Carlos y Eleazar eran una pareja tan perfecta como las sillas de diseño que amueblaban su apartamento de Los Palos Grandes. Como todo matrimonio perfecto, celebraban veladas en las que aseguraban que el vino servido era el mejor de Argentina, y ejecutaban una danza de dos que consistía en acaparar las conversaciones para que todos supieran de sus viajes de enamorados afortunados. Yo atendía a aquellas ceremonias impávida, mientras dilucidaba si lo que llevaba en la cabeza la directora de cine que me habían presentado era un exquisito adorno o un centro de mesa de unos quince años.

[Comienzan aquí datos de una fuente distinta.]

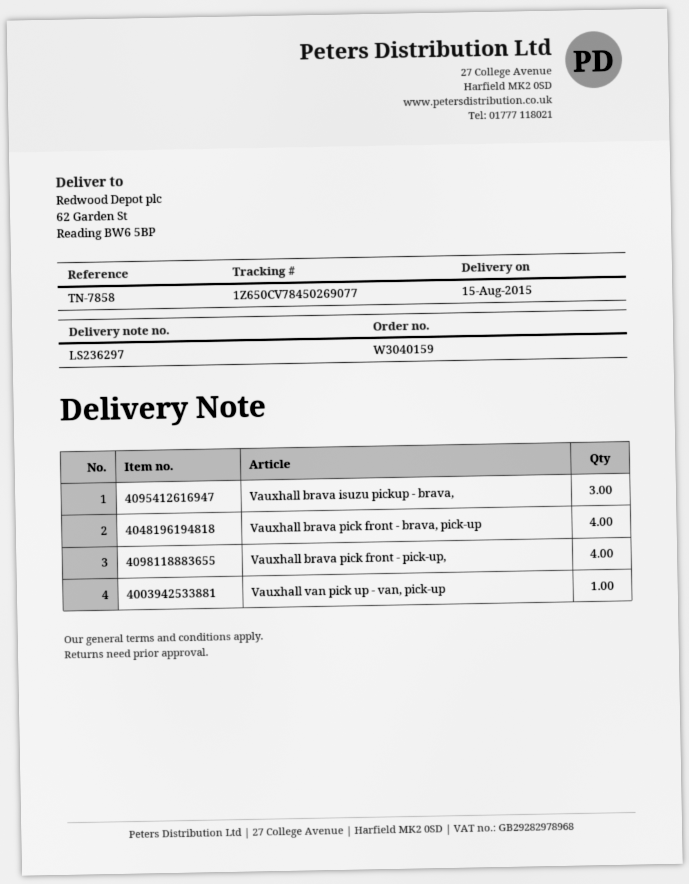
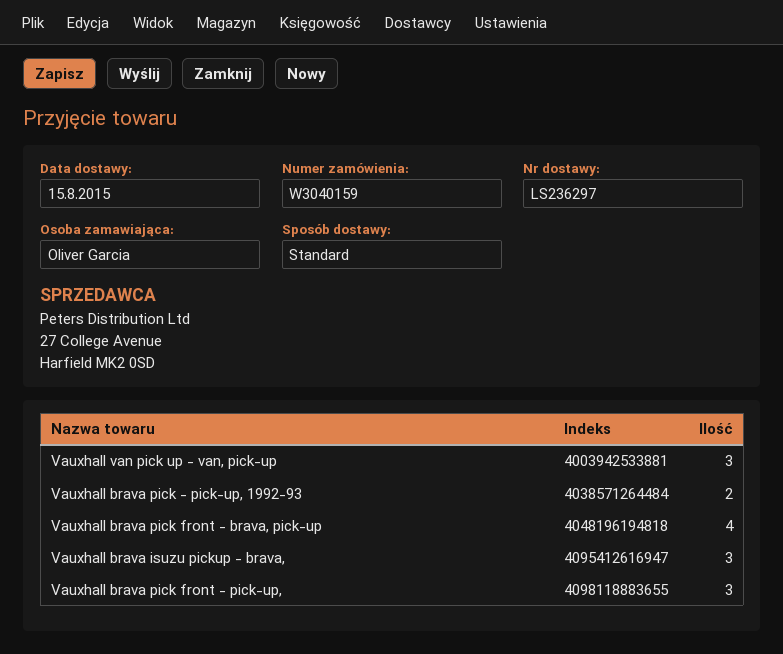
Vauxhall brava pick front - pick-up,: 4 -> 3
Vauxhall van pick up - van, pick-up: 1 -> 3
Vauxhall brava pick - pick-up, 1992-93: none -> 2

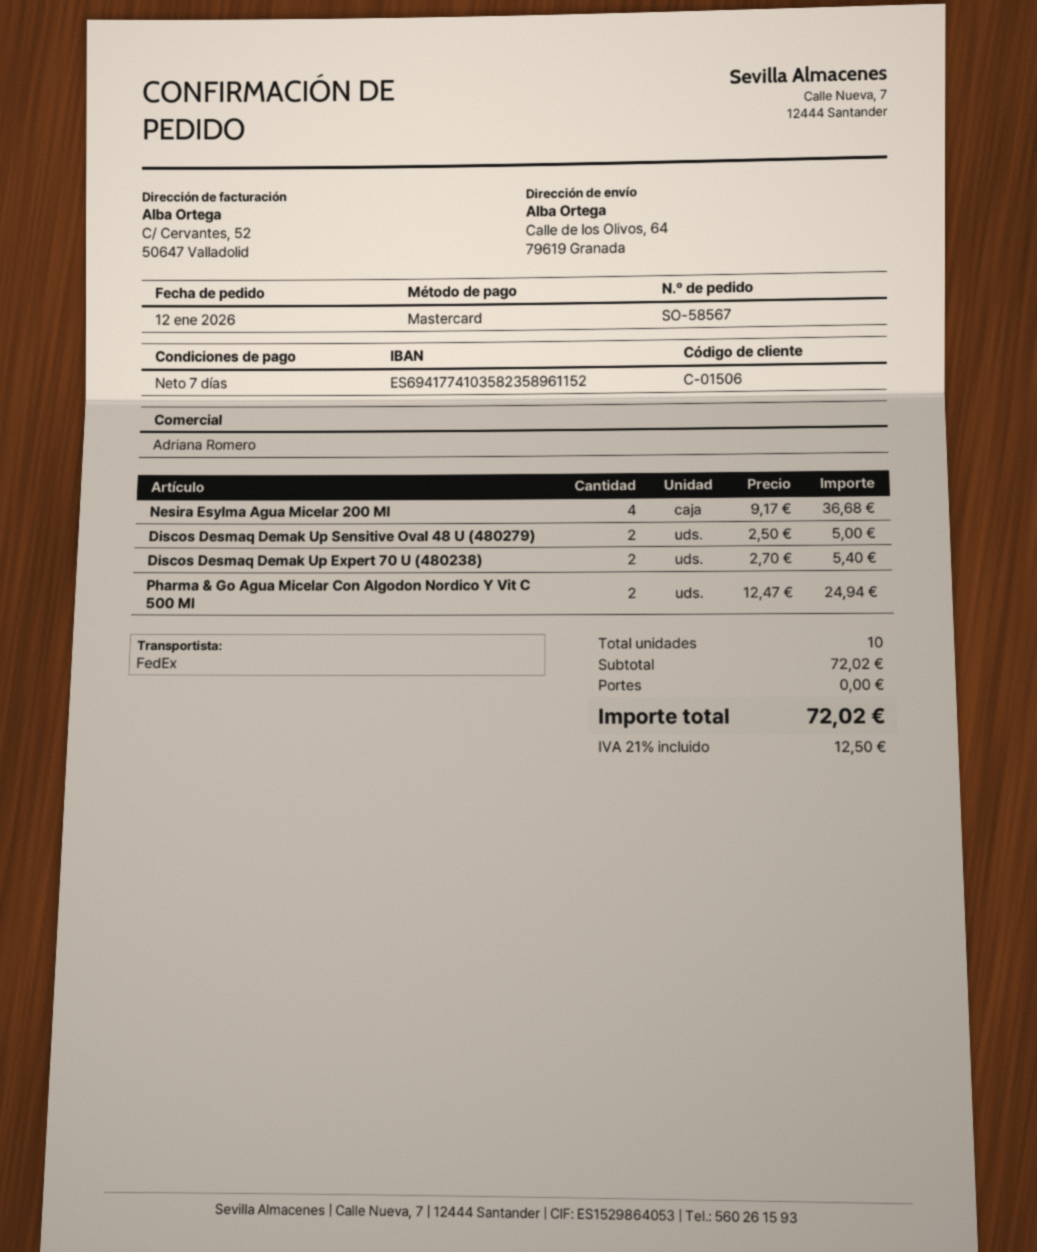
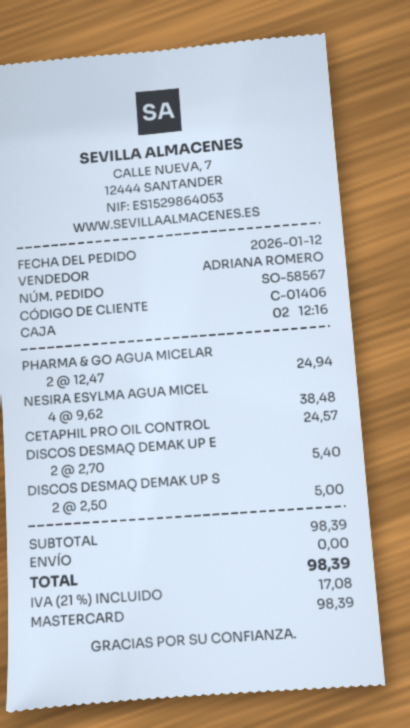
customer number: C-01506 -> C-01406
Nesira Esylma Agua Micelar 200 Ml: 4 x 9.17 = 36.68 -> 4 x 9.62 = 38.48
CETAPHIL PRO OIL CONTROL: none -> 1 x 24.57 = 24.57
subtotal: 72.02 -> 98.39
tax: 21% = 12.50 -> 21% = 17.08
total: 72.02 -> 98.39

En aquellas reuniones todos se alababan entre todos. No sé por qué yo pensaba en el canal de la Asamblea, o en Oscar Wilde en cholas.
De pronto una creciente alharaca en la conversación me sacó de mis infortunadas ideas: Carlos y Eleazar mostraban a todos los presentes su recién adquirido cachorro de Schnauzer. Hablaban de sus bondades, de sus manías, de los juguetes que le habían comprado, de los paseos por la calle de Boston Bakery, de las posibles parejas para las crías (ninguna ideal, todas ordinarias, ninguna a la altura de su pequeño perro gay de Los Palos Grandes).
Me mareé. En el camino al baño tropecé con una foto de los tres en el Ávila y luego con una diseñadora de indumentaria que intentó venderme sus carteras con el logotipo de la harina PAN. Juro que pensé que no llegaría a vaciar mis tripas en el inodoro; sudaba frío.
Cuando por fin salí ya estaba decidida a marcharme. Entonces oí que Carlos y Eleazar hablaban muy en serio de bautizar al Schnauzer. Por suerte yo ya había vomitado.